Collected data entries:
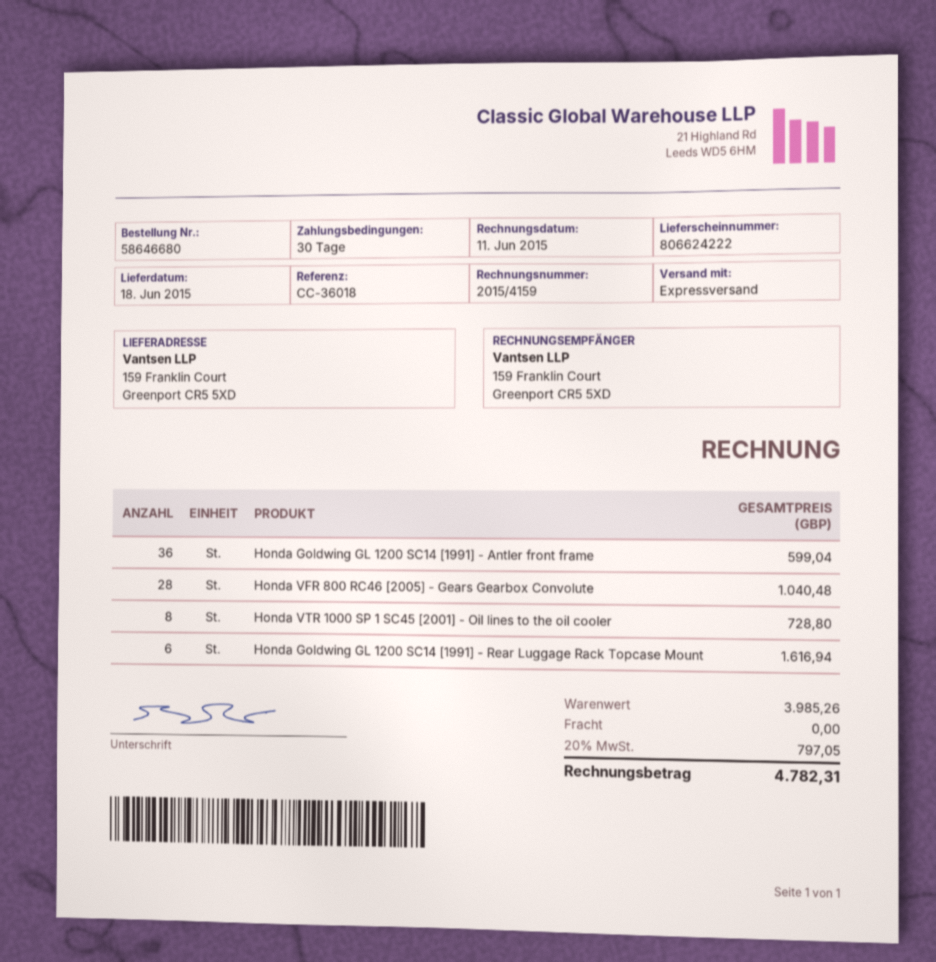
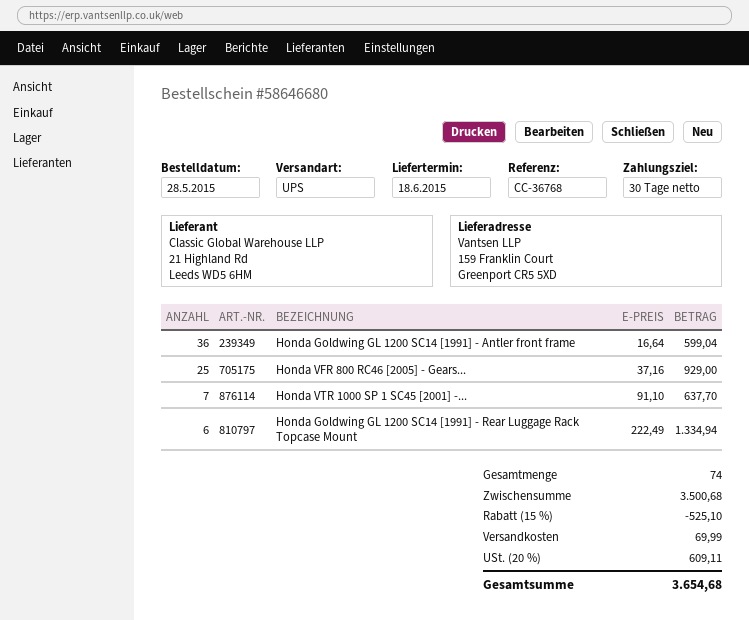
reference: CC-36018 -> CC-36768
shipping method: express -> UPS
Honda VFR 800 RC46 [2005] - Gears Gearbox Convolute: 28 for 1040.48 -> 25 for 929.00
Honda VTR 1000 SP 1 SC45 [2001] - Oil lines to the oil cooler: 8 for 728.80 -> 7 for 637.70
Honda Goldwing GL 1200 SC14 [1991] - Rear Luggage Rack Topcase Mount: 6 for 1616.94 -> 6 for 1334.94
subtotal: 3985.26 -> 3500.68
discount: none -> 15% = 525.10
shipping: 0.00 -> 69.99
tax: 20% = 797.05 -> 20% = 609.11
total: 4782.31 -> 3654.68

- **Aim of the exercise**:
Write out exactly the lines above between the line with "Honda VFR 800" and the line with "discount: none -> 15% = 525.10", inclusive, and nothing beyond them.

- **Exercise solution**:
Honda VFR 800 RC46 [2005] - Gears Gearbox Convolute: 28 for 1040.48 -> 25 for 929.00
Honda VTR 1000 SP 1 SC45 [2001] - Oil lines to the oil cooler: 8 for 728.80 -> 7 for 637.70
Honda Goldwing GL 1200 SC14 [1991] - Rear Luggage Rack Topcase Mount: 6 for 1616.94 -> 6 for 1334.94
subtotal: 3985.26 -> 3500.68
discount: none -> 15% = 525.10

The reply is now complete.